→ Data to use
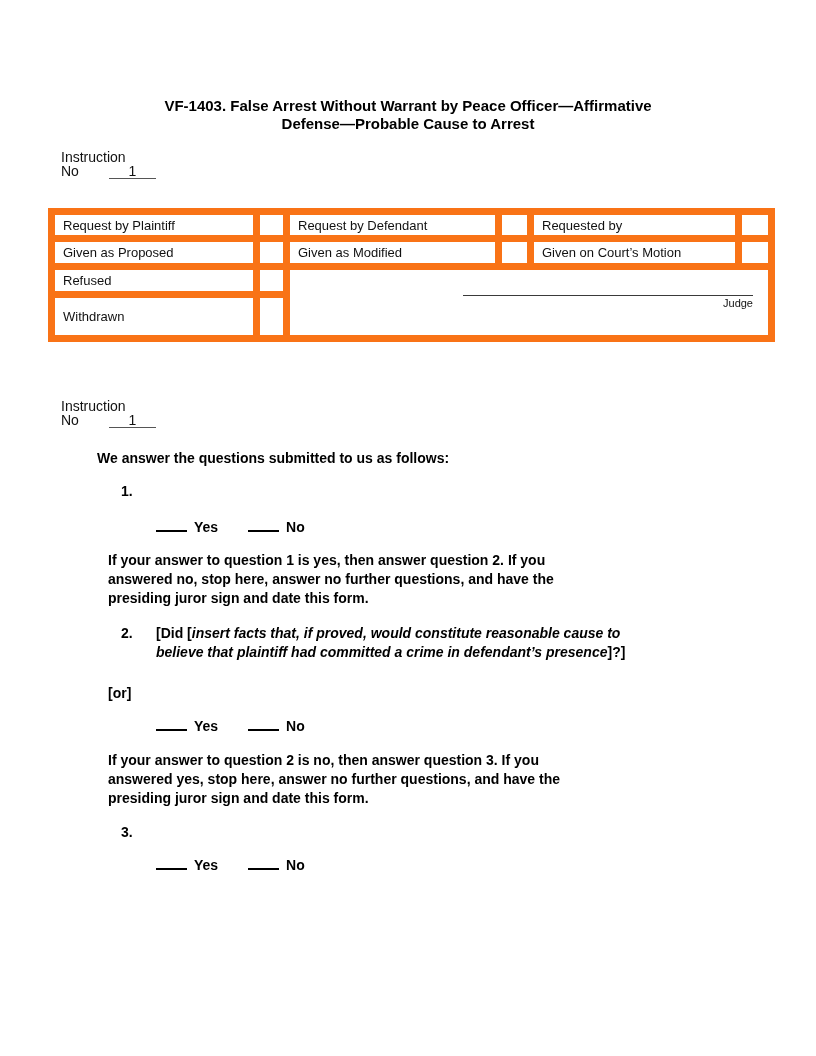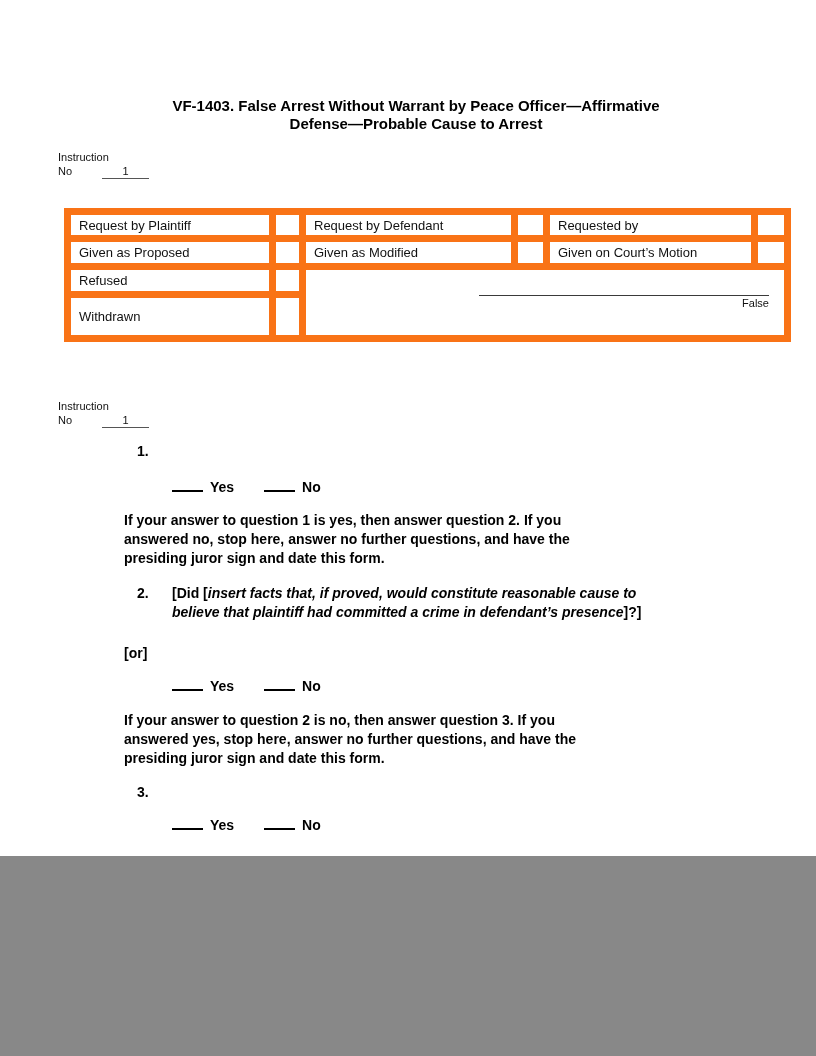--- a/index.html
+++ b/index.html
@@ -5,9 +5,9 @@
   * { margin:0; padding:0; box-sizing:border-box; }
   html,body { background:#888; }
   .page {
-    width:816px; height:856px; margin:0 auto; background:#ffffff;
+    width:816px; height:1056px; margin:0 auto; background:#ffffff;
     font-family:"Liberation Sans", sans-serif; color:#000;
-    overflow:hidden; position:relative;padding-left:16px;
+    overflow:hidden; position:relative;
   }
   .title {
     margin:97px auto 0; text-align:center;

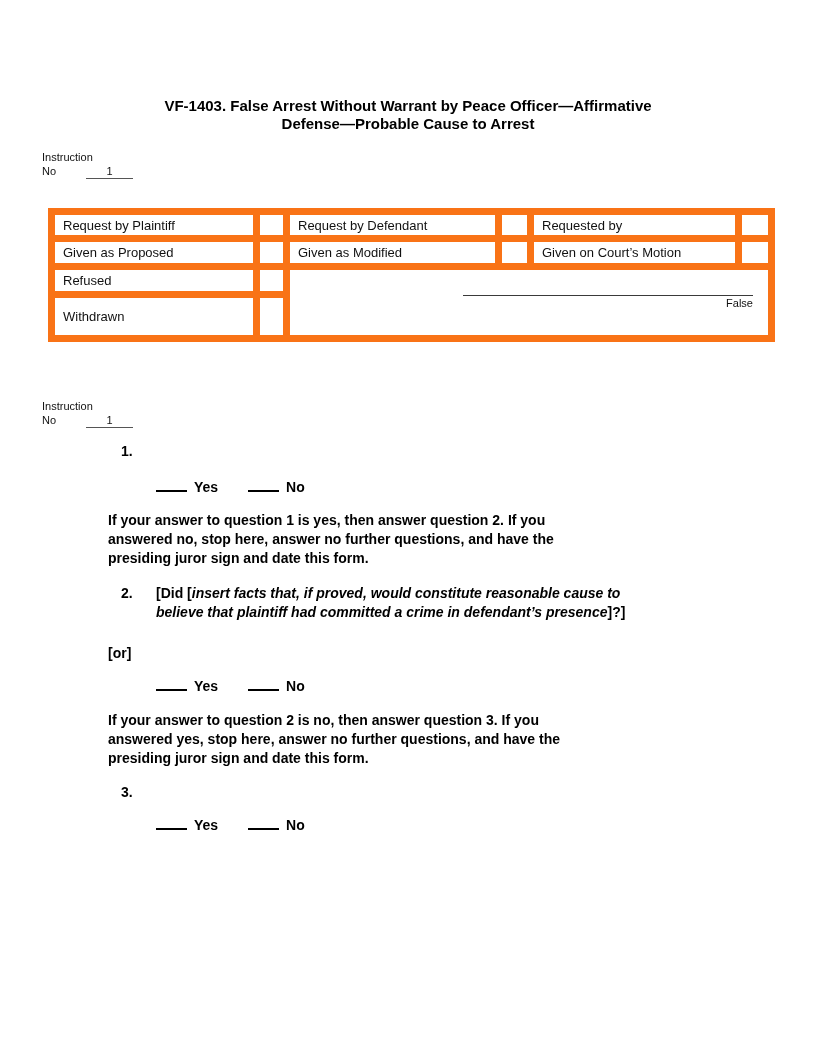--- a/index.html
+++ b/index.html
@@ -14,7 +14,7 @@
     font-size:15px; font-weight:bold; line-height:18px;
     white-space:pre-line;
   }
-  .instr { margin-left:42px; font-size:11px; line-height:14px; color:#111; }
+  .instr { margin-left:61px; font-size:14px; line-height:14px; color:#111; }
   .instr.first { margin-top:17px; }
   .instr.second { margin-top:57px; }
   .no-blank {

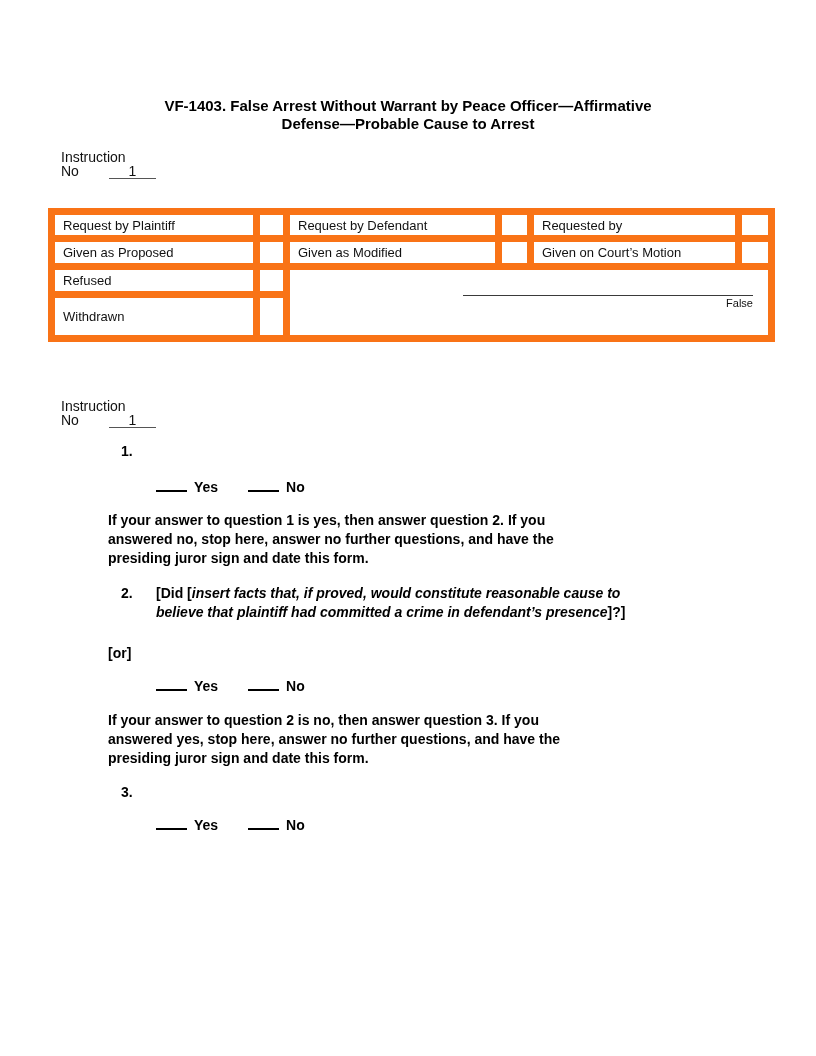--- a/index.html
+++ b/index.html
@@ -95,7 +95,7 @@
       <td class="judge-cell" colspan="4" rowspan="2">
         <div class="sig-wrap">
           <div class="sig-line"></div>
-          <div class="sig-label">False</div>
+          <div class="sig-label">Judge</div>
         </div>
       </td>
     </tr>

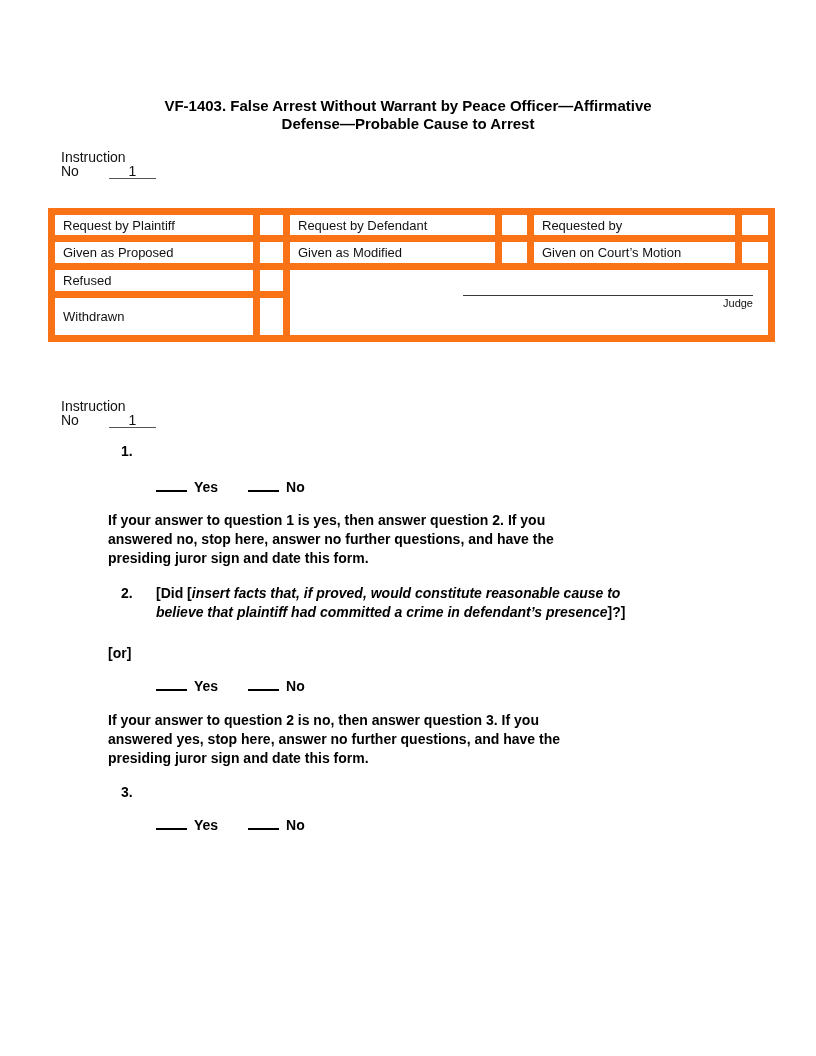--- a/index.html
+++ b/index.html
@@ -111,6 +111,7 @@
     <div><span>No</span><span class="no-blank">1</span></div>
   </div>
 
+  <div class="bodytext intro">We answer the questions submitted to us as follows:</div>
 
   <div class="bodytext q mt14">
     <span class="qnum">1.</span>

==

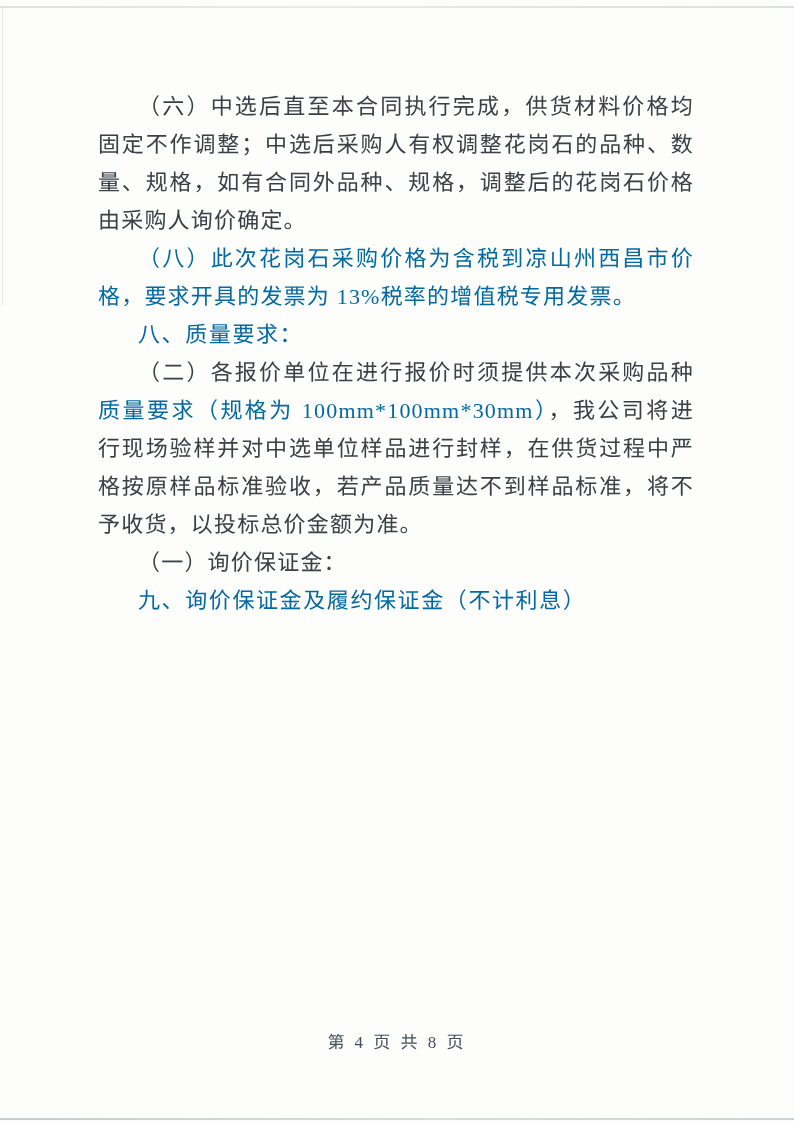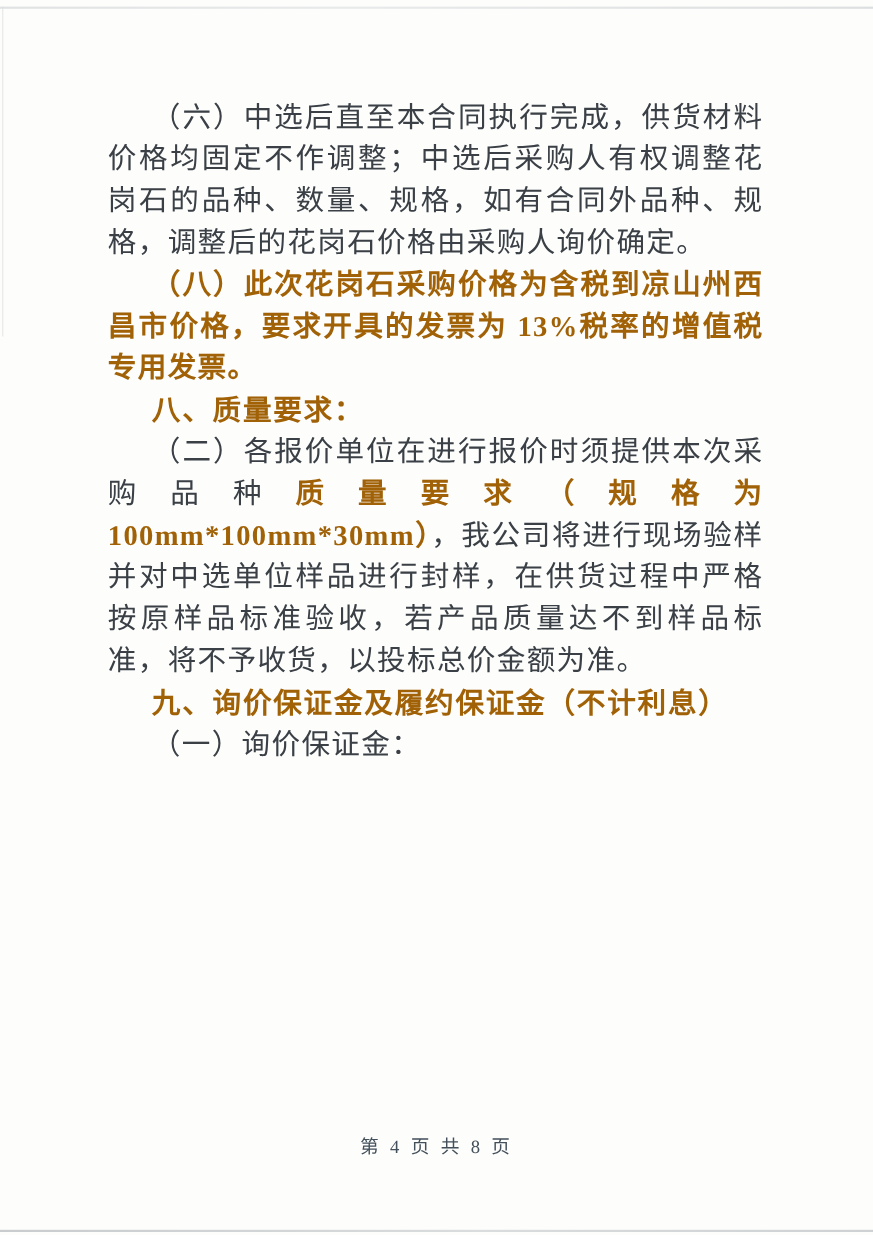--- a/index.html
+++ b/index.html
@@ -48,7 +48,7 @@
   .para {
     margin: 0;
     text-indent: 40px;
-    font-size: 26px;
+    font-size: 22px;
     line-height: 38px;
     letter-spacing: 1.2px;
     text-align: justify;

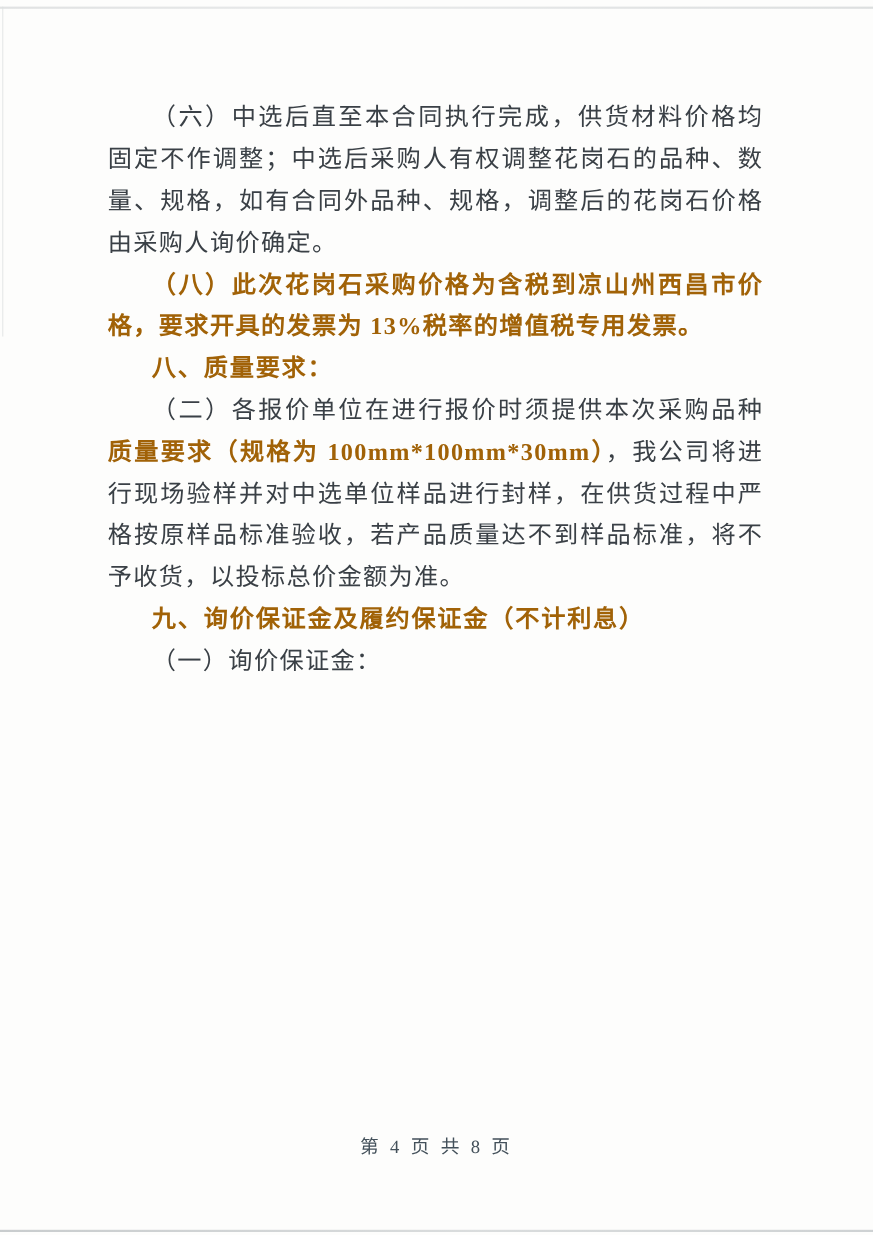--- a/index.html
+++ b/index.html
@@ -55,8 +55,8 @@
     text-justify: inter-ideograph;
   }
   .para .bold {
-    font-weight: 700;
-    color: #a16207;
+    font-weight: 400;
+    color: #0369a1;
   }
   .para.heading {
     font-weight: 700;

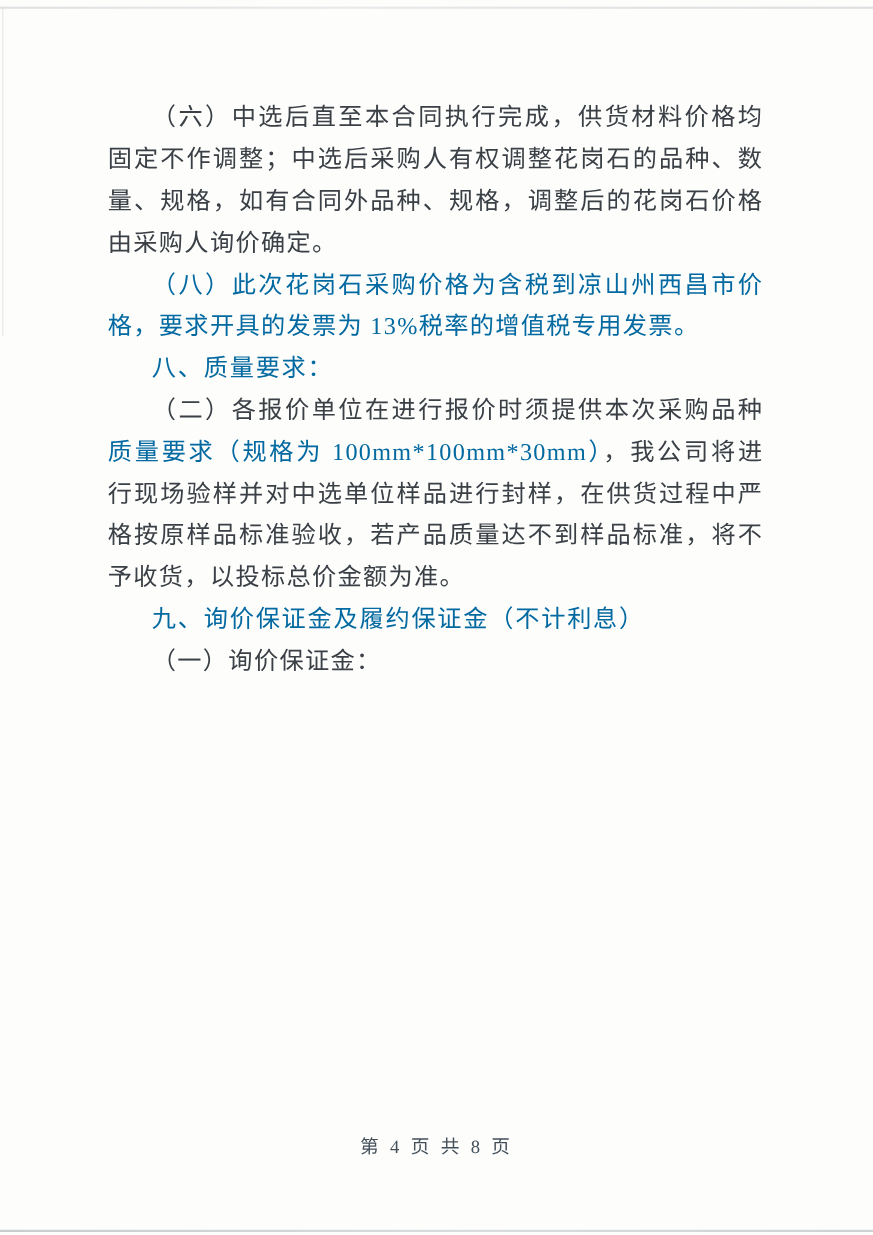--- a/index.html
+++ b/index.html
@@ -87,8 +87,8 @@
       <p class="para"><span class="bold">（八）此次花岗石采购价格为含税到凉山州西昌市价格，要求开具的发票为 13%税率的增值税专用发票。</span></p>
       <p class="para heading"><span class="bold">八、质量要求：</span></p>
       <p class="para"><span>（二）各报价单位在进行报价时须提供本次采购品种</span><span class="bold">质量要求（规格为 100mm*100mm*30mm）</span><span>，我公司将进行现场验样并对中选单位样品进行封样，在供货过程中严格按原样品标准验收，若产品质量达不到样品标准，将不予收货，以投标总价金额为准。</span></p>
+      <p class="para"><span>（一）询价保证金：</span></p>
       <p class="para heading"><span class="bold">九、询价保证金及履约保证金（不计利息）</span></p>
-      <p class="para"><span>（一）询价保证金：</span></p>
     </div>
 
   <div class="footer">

→ Your objective
Copy each line of the listing that carries the word "label".

→ Result for this task
-          <div class="sig-label">False</div>
+          <div class="sig-label">Judge</div>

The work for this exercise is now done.